FAANGs were clearly the winners from 2020 as the covid lockdowns accelerated a digital transformation that was already in place pre-pandemic. The stay at home orders and WFH set up has been a huge tailwind for tech stocks with the likes of Apple, Amazon, Alphabet, Facebook and Netflix picking up determinedly from mid-March weakness, ending 2020 with impressive gains across the year.

However, a closer look at the FAANGs reveals that their share price rally has lost momentum and the stocks have more recently moved sideways, with some even slipping lower.

Covid vaccine & rotation out of growth

Casting our minds back, early November was when vaccine news really picked up. Strong covid vaccine efficacy results and safety records meant that the end to the pandemic suddenly became a very real possibility. As the prospect of economies reopening has increased, stocks more closely tied to economic performance have become increasingly more in demand.

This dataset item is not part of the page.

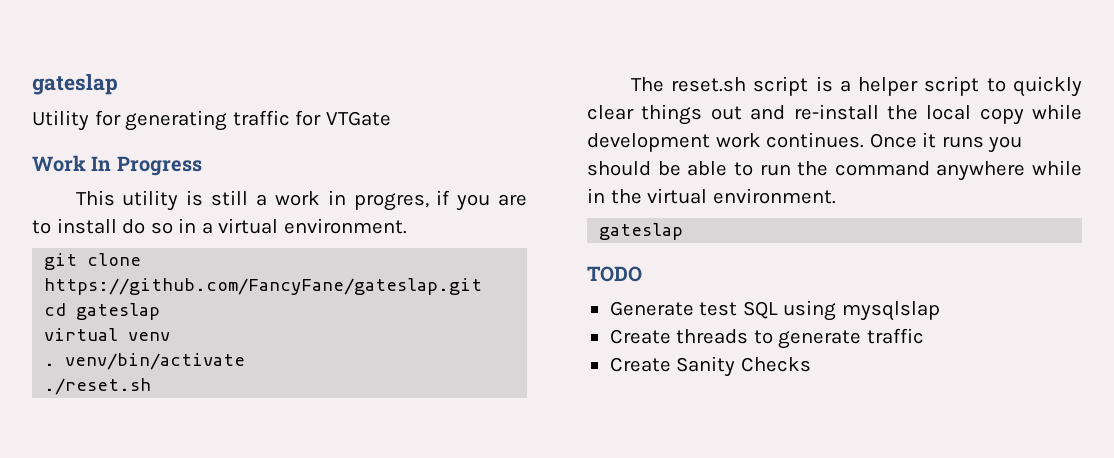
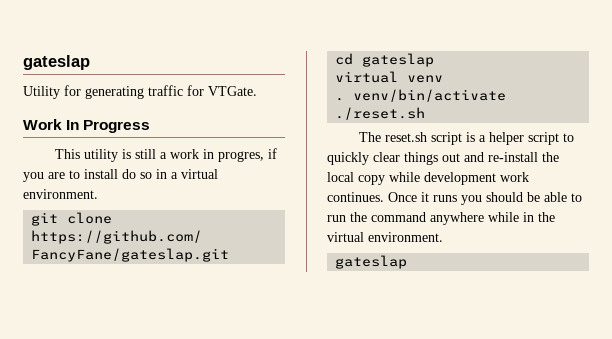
[325,111,391,126] VTGate -> [208,86,257,96] VTGate.
[587,266,642,282] [609,300,940,321] [609,328,924,349] [609,356,811,377] // TODO // Generate test SQL using mysqlslap // Create threads to generate traffic // Create Sanity Checks -> (408, 262) none

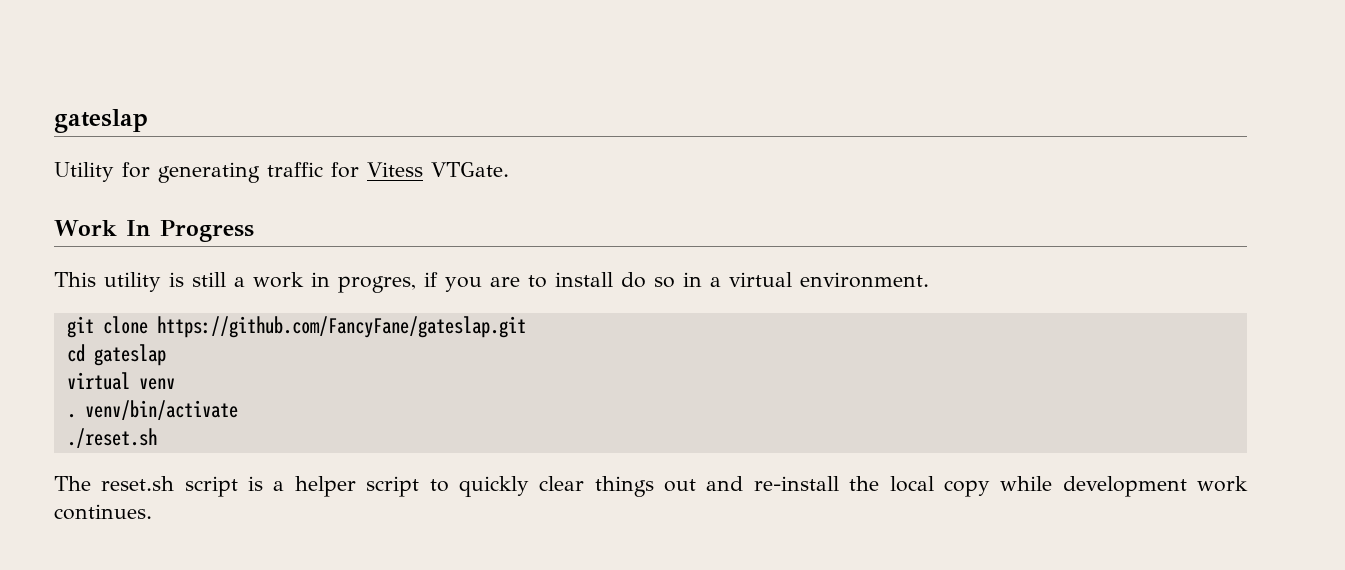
(204, 90) none -> [367,162,423,177] Vitess
[388,192,582,205] [327,212,555,225] [327,232,443,242] [335,255,408,269] Once it runs you should be able to run the command anywhere while in the virtual environment. // gateslap -> (152, 512) none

A rotation out of growth stocks and into value was clear with the Dow Jones index surging 11% across the month of November, whilst FAANGs gained a more subdued 5% on average.

Yet with the prospect of economies reopening and growth picking up, value stocks will look more attractive next to their big tech peers. The rally has started to broaden out with down beaten financials and energy stocks gaining the most since November whilst the FAANGs lagged. This trend is expected to continue.

Whilst many of aspects the digital transformation are likely to stay representing a permanent change, demand will naturally ease from its peak. That said the services businesses and subscriptions are unlikely to suddenly drop lower, customer often remained tied to the business ecosystem.

Not all FAANGs are equal

It is also worth noting divergences that are appearing with the FAANG group and this will be a key theme to watch across the coming year.

In 2020 Apple’s share price and Amazon’s share price both rallied around 80% across the year. Netflix around 70% and Facebook and Alphabet gained 30% under-performing the Nasdaq which rallied 43%.

These figures show that advertising tech – those which make the majority of revenue through advertising didn’t perform so well. 

Looking ahead the continued fracturing of the FAANGs group is likely, with the most bullish forecasts reserved for Apple and Amazon, whilst optimism surrounding Facebook is fading.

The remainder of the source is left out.